*Listed entries*:

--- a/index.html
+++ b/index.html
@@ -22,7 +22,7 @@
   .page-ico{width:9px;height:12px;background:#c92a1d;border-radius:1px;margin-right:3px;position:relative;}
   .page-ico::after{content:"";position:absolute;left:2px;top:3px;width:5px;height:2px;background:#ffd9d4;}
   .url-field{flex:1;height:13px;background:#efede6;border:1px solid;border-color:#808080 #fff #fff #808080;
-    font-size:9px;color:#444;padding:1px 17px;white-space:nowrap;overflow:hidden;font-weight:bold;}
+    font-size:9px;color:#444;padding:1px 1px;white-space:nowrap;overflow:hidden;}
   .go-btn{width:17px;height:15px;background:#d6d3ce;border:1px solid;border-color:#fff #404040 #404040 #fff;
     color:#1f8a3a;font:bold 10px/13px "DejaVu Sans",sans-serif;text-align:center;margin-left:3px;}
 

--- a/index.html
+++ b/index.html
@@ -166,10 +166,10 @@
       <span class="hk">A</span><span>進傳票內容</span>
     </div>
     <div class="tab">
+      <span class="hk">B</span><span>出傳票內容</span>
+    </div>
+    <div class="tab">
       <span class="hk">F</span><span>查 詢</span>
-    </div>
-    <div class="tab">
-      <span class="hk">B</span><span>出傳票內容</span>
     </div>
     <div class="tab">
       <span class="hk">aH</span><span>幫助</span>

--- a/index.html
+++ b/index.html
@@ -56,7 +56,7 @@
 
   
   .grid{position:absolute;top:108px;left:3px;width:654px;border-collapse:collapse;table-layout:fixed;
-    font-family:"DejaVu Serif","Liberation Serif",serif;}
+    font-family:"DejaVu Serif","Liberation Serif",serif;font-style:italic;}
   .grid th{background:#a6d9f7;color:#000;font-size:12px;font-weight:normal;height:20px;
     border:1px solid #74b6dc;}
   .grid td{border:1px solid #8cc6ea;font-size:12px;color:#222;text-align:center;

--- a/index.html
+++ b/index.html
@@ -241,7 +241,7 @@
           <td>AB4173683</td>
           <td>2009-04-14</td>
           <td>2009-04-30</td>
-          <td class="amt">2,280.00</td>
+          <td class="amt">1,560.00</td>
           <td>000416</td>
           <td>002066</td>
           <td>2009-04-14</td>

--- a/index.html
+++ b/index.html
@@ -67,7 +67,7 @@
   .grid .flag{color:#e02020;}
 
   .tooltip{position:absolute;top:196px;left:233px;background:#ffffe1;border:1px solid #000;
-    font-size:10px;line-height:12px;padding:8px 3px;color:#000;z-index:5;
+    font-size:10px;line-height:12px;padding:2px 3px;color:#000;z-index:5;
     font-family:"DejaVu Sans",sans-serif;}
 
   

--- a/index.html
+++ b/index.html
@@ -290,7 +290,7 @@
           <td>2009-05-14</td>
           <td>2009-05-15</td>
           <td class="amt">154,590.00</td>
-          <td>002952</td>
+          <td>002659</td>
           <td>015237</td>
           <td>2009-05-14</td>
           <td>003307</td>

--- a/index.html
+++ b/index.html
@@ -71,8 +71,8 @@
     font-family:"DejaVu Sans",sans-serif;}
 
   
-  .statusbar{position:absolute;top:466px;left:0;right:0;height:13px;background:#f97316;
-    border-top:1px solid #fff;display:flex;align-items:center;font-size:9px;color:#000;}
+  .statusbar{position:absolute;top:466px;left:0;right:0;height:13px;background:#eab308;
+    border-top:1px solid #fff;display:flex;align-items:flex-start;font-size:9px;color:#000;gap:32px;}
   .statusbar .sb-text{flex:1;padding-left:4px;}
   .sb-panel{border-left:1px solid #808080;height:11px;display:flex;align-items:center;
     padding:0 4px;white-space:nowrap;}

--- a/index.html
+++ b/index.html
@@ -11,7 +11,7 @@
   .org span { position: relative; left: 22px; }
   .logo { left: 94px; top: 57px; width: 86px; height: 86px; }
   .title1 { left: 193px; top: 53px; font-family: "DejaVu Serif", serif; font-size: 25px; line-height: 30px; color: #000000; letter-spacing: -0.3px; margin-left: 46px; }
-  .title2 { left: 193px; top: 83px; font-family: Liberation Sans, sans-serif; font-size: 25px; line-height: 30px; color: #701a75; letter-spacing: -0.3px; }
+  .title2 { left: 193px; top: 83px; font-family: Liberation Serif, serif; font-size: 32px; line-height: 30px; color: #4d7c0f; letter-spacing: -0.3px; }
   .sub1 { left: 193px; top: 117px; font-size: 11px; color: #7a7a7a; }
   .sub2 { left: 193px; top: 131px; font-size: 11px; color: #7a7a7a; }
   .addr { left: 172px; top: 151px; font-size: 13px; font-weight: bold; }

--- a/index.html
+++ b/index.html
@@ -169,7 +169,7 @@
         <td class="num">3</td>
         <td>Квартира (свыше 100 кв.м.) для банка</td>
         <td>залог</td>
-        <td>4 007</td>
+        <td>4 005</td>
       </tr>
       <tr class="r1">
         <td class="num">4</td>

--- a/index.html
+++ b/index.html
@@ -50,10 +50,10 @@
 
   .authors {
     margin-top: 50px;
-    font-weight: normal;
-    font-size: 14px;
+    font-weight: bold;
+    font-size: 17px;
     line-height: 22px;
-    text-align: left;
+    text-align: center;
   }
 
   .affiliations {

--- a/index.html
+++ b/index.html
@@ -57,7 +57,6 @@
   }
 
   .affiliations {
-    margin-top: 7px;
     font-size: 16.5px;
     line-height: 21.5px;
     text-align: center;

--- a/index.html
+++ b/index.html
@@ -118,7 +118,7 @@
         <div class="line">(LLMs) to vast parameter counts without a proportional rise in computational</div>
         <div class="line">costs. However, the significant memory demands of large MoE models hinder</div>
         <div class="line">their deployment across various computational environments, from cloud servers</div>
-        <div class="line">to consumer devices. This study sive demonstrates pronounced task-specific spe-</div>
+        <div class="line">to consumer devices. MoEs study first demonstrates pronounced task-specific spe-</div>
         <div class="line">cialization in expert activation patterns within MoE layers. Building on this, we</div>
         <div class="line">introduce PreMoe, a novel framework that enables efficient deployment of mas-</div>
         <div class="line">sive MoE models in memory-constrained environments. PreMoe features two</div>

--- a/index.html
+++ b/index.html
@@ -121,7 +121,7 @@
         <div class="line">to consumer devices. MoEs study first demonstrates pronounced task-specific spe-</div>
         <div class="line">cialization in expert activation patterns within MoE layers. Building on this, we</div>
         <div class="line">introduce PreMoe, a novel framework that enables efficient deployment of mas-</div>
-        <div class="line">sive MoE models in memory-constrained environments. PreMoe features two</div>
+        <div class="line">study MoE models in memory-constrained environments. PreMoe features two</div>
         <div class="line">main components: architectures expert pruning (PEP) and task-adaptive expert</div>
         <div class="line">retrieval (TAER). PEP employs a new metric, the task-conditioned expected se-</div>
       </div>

*What this task involves*: The full listing above is to be transcribed exactly.

*Solution to this exercise*:
--- a/index.html
+++ b/index.html
@@ -22,7 +22,7 @@
   .page-ico{width:9px;height:12px;background:#c92a1d;border-radius:1px;margin-right:3px;position:relative;}
   .page-ico::after{content:"";position:absolute;left:2px;top:3px;width:5px;height:2px;background:#ffd9d4;}
   .url-field{flex:1;height:13px;background:#efede6;border:1px solid;border-color:#808080 #fff #fff #808080;
-    font-size:9px;color:#444;padding:1px 17px;white-space:nowrap;overflow:hidden;font-weight:bold;}
+    font-size:9px;color:#444;padding:1px 1px;white-space:nowrap;overflow:hidden;}
   .go-btn{width:17px;height:15px;background:#d6d3ce;border:1px solid;border-color:#fff #404040 #404040 #fff;
     color:#1f8a3a;font:bold 10px/13px "DejaVu Sans",sans-serif;text-align:center;margin-left:3px;}
 

--- a/index.html
+++ b/index.html
@@ -166,10 +166,10 @@
       <span class="hk">A</span><span>進傳票內容</span>
     </div>
     <div class="tab">
+      <span class="hk">B</span><span>出傳票內容</span>
+    </div>
+    <div class="tab">
       <span class="hk">F</span><span>查 詢</span>
-    </div>
-    <div class="tab">
-      <span class="hk">B</span><span>出傳票內容</span>
     </div>
     <div class="tab">
       <span class="hk">aH</span><span>幫助</span>

--- a/index.html
+++ b/index.html
@@ -56,7 +56,7 @@
 
   
   .grid{position:absolute;top:108px;left:3px;width:654px;border-collapse:collapse;table-layout:fixed;
-    font-family:"DejaVu Serif","Liberation Serif",serif;}
+    font-family:"DejaVu Serif","Liberation Serif",serif;font-style:italic;}
   .grid th{background:#a6d9f7;color:#000;font-size:12px;font-weight:normal;height:20px;
     border:1px solid #74b6dc;}
   .grid td{border:1px solid #8cc6ea;font-size:12px;color:#222;text-align:center;

--- a/index.html
+++ b/index.html
@@ -241,7 +241,7 @@
           <td>AB4173683</td>
           <td>2009-04-14</td>
           <td>2009-04-30</td>
-          <td class="amt">2,280.00</td>
+          <td class="amt">1,560.00</td>
           <td>000416</td>
           <td>002066</td>
           <td>2009-04-14</td>

--- a/index.html
+++ b/index.html
@@ -67,7 +67,7 @@
   .grid .flag{color:#e02020;}
 
   .tooltip{position:absolute;top:196px;left:233px;background:#ffffe1;border:1px solid #000;
-    font-size:10px;line-height:12px;padding:8px 3px;color:#000;z-index:5;
+    font-size:10px;line-height:12px;padding:2px 3px;color:#000;z-index:5;
     font-family:"DejaVu Sans",sans-serif;}
 
   

--- a/index.html
+++ b/index.html
@@ -290,7 +290,7 @@
           <td>2009-05-14</td>
           <td>2009-05-15</td>
           <td class="amt">154,590.00</td>
-          <td>002952</td>
+          <td>002659</td>
           <td>015237</td>
           <td>2009-05-14</td>
           <td>003307</td>

--- a/index.html
+++ b/index.html
@@ -71,8 +71,8 @@
     font-family:"DejaVu Sans",sans-serif;}
 
   
-  .statusbar{position:absolute;top:466px;left:0;right:0;height:13px;background:#f97316;
-    border-top:1px solid #fff;display:flex;align-items:center;font-size:9px;color:#000;}
+  .statusbar{position:absolute;top:466px;left:0;right:0;height:13px;background:#eab308;
+    border-top:1px solid #fff;display:flex;align-items:flex-start;font-size:9px;color:#000;gap:32px;}
   .statusbar .sb-text{flex:1;padding-left:4px;}
   .sb-panel{border-left:1px solid #808080;height:11px;display:flex;align-items:center;
     padding:0 4px;white-space:nowrap;}

--- a/index.html
+++ b/index.html
@@ -11,7 +11,7 @@
   .org span { position: relative; left: 22px; }
   .logo { left: 94px; top: 57px; width: 86px; height: 86px; }
   .title1 { left: 193px; top: 53px; font-family: "DejaVu Serif", serif; font-size: 25px; line-height: 30px; color: #000000; letter-spacing: -0.3px; margin-left: 46px; }
-  .title2 { left: 193px; top: 83px; font-family: Liberation Sans, sans-serif; font-size: 25px; line-height: 30px; color: #701a75; letter-spacing: -0.3px; }
+  .title2 { left: 193px; top: 83px; font-family: Liberation Serif, serif; font-size: 32px; line-height: 30px; color: #4d7c0f; letter-spacing: -0.3px; }
   .sub1 { left: 193px; top: 117px; font-size: 11px; color: #7a7a7a; }
   .sub2 { left: 193px; top: 131px; font-size: 11px; color: #7a7a7a; }
   .addr { left: 172px; top: 151px; font-size: 13px; font-weight: bold; }

--- a/index.html
+++ b/index.html
@@ -169,7 +169,7 @@
         <td class="num">3</td>
         <td>Квартира (свыше 100 кв.м.) для банка</td>
         <td>залог</td>
-        <td>4 007</td>
+        <td>4 005</td>
       </tr>
       <tr class="r1">
         <td class="num">4</td>

--- a/index.html
+++ b/index.html
@@ -50,10 +50,10 @@
 
   .authors {
     margin-top: 50px;
-    font-weight: normal;
-    font-size: 14px;
+    font-weight: bold;
+    font-size: 17px;
     line-height: 22px;
-    text-align: left;
+    text-align: center;
   }
 
   .affiliations {

--- a/index.html
+++ b/index.html
@@ -57,7 +57,6 @@
   }
 
   .affiliations {
-    margin-top: 7px;
     font-size: 16.5px;
     line-height: 21.5px;
     text-align: center;

--- a/index.html
+++ b/index.html
@@ -118,7 +118,7 @@
         <div class="line">(LLMs) to vast parameter counts without a proportional rise in computational</div>
         <div class="line">costs. However, the significant memory demands of large MoE models hinder</div>
         <div class="line">their deployment across various computational environments, from cloud servers</div>
-        <div class="line">to consumer devices. This study sive demonstrates pronounced task-specific spe-</div>
+        <div class="line">to consumer devices. MoEs study first demonstrates pronounced task-specific spe-</div>
         <div class="line">cialization in expert activation patterns within MoE layers. Building on this, we</div>
         <div class="line">introduce PreMoe, a novel framework that enables efficient deployment of mas-</div>
         <div class="line">sive MoE models in memory-constrained environments. PreMoe features two</div>

--- a/index.html
+++ b/index.html
@@ -121,7 +121,7 @@
         <div class="line">to consumer devices. MoEs study first demonstrates pronounced task-specific spe-</div>
         <div class="line">cialization in expert activation patterns within MoE layers. Building on this, we</div>
         <div class="line">introduce PreMoe, a novel framework that enables efficient deployment of mas-</div>
-        <div class="line">sive MoE models in memory-constrained environments. PreMoe features two</div>
+        <div class="line">study MoE models in memory-constrained environments. PreMoe features two</div>
         <div class="line">main components: architectures expert pruning (PEP) and task-adaptive expert</div>
         <div class="line">retrieval (TAER). PEP employs a new metric, the task-conditioned expected se-</div>
       </div>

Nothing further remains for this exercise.